É igualmente de Nietzsche que Mann herda essa certa sensualidade estética presente em livros como Morte em Veneza. Tadzio é a própria beleza que se fez carne, a adoração que o personagem Gustav von Aschenbach sente por ele é a mesma adoração que um esteta pode sentir pela arte, tal como Nietzsche via essa mesma imagem da beleza nos romances de Dostoiévski ou na Carmen de Bizet. Mann segue, em grande medida, esses mesmos passos, sem, contudo, aspirar ao estilo aforístico de seu oculto mestre.
Um artista frequentemente disfarça as suas mais caras influências quando possui erudição suficiente para fazê-lo. Ou então elas lhe são de tal modo poderosas e íntimas que chegam a se tornar inconscientes, quase involuntárias. No caso de Thomas Mann, o mais sensato é classificá-lo no segundo caso. Ao se olhar no espelho, não é Schopenhauer quem o mira, mas Nietzsche, ainda que ele possa tentar nos convencer do contrário. Como em um jogo de espelhos no qual o jogador acaba sempre malogrado, Mann foi um continuador silencioso e competente de alguns dos temas mais caros a Nietzsche, ainda que, conscientemente, acreditasse cultivar aquela estética da decadência representada pela filosofia de Schopenhauer. E seus romances mais célebres são quase ilustrações de certas ideias significativas daquele polêmico pensador de Röcken, e foi com elas que ele traçou algumas das imagens mais poderosas do século XX, o qual, assim como Hans Castorp e Nietzsche, sofria de uma grande enfermidade.

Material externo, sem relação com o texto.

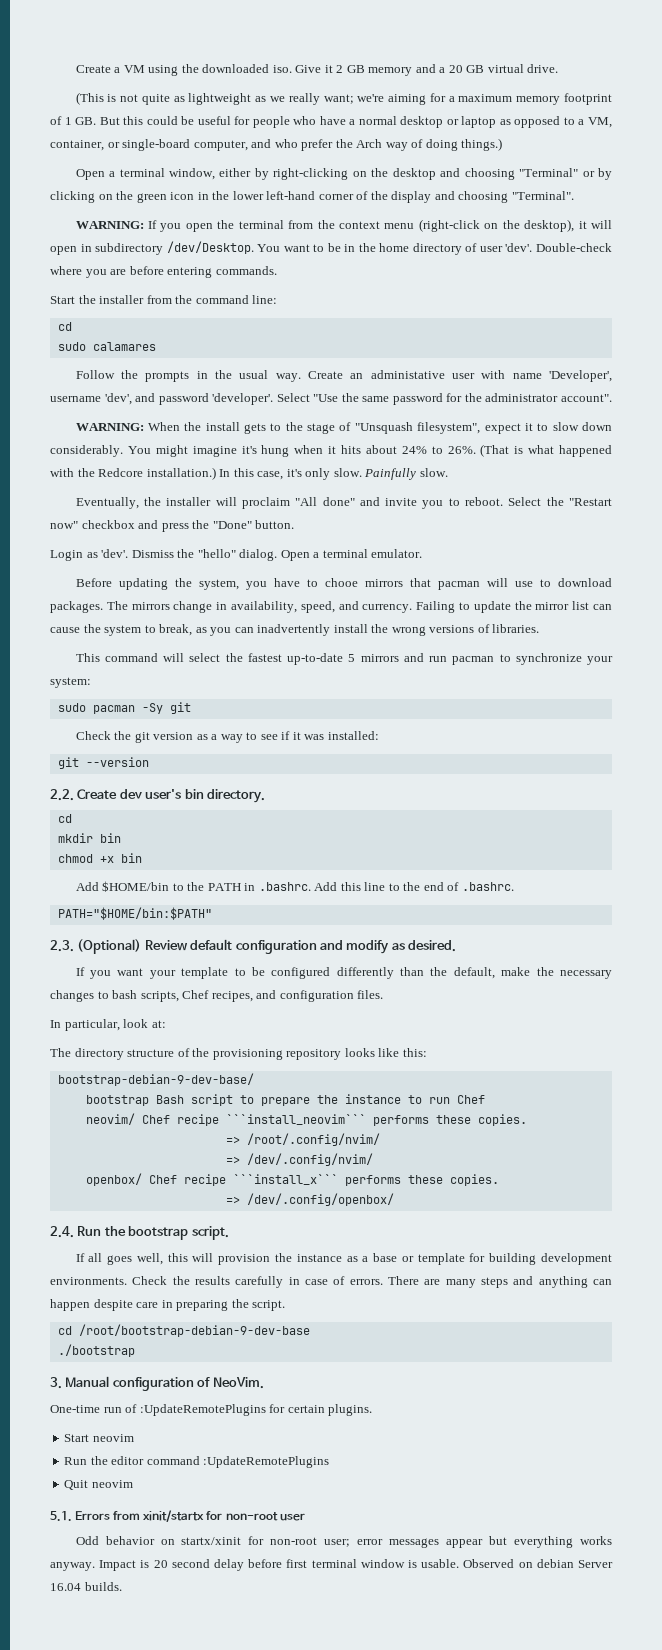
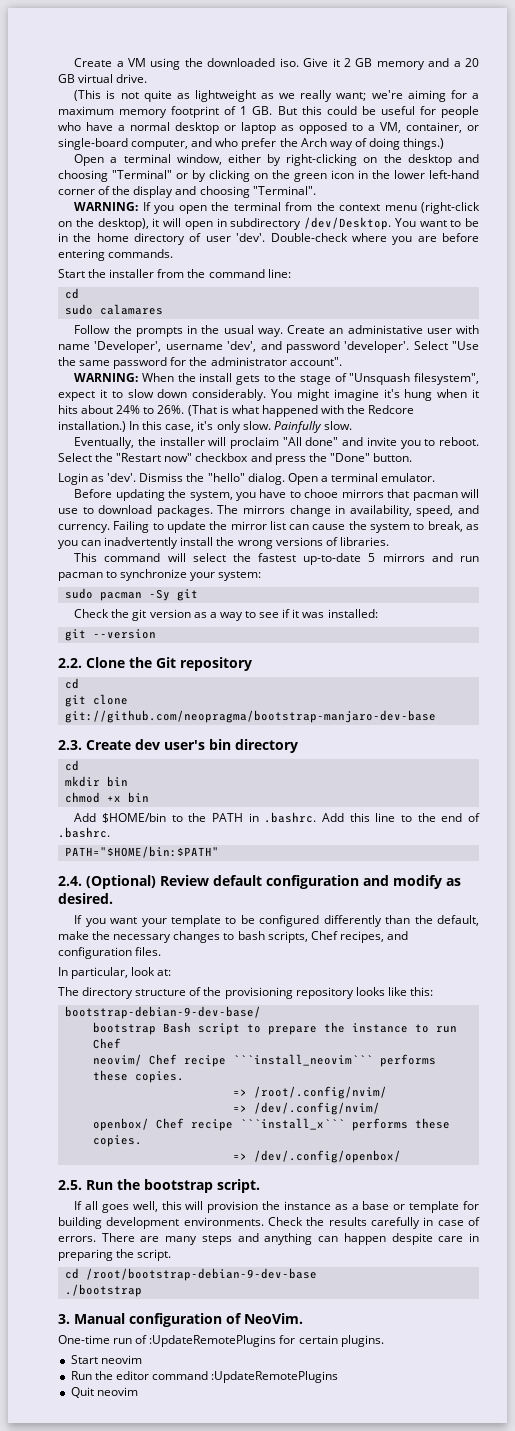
(74, 795) none -> [86,657,252,671] [64,678,79,689] [64,694,128,707] [64,710,436,723] [58,740,82,750] Clone the Git repository // cd // git clone git://github.com/neopragma/bootstrap-manjaro-dev-base // 2.3.
[206,789,265,803] directory. -> [235,739,298,753] directory
[50,940,74,952] 2.3. -> [58,876,82,886] 2.4.
[50,1226,74,1238] 2.4. -> [58,1180,82,1190] 2.5.
[50,1510,305,1522] [75,1536,612,1548] [50,1559,613,1571] [50,1582,122,1591] // 5.1. Errors from xinit/startx for non-root user // Odd behavior on startx/xinit for non-root user; error messages appear but everything works anyway. Impact is 20 second delay before first terminal window is usable. Observed on debian Server 16.04 builds. -> (138, 1391) none

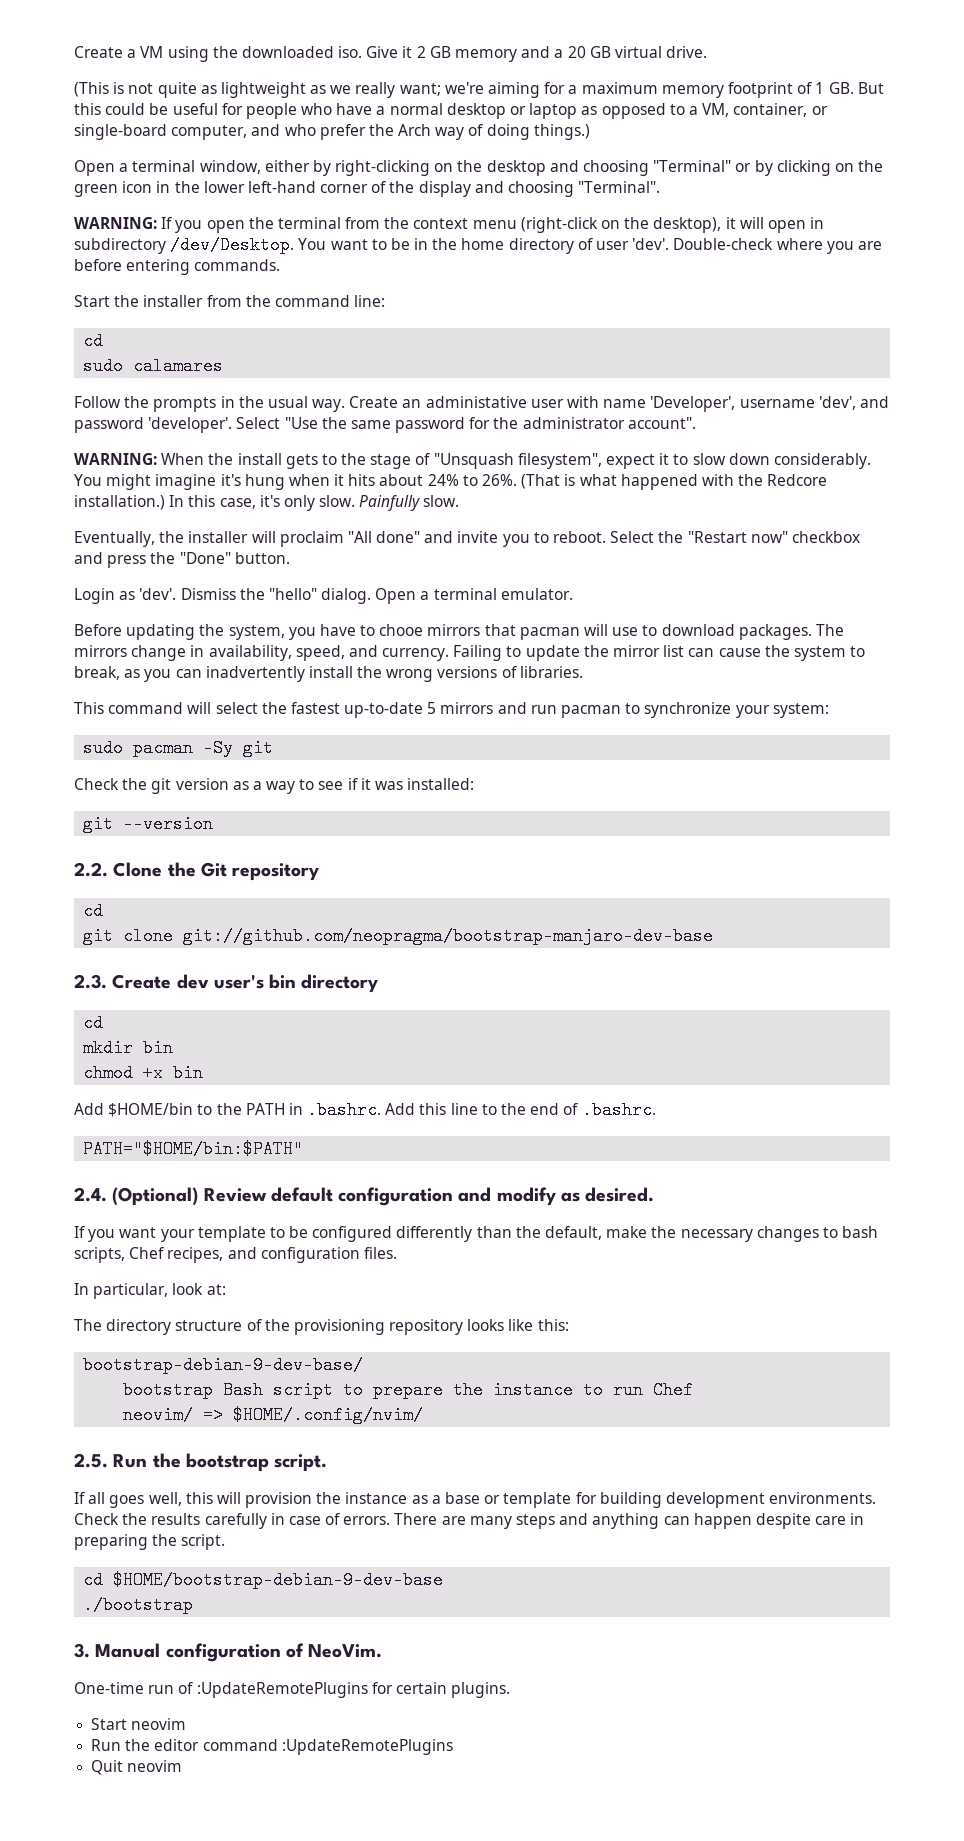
[148,1054,436,1067] [92,1070,184,1083] [232,1086,387,1099] [232,1102,380,1115] [92,1118,450,1131] [92,1135,142,1147] [232,1150,401,1163] Chef recipe ```install_neovim``` performs these copies. // => /root/.config/nvim/ // => /dev/.config/nvim/ // openbox/ Chef recipe ```install_x``` performs these copies. // => /dev/.config/openbox/ -> [203,1406,424,1424] => $HOME/.config/nvim/
[85,1268,317,1281] /root/bootstrap-debian-9-dev-base -> [113,1571,444,1589] $HOME/bootstrap-debian-9-dev-base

Carpeaux talvez achasse extravagante tudo isso. Mas mesmo um grande crítico pode falhar. Sua virulenta e impiedosa crítica a Thomas Mann constitui uma prova disso. E, até que se prove o contrário, livros como Morte em Veneza, A Montanha Mágica e Doutor Fausto seguirão sendo lidos continuamente, pois esta é exatamente uma das funções da grande arte: atravessar incólume a escuridão dos séculos.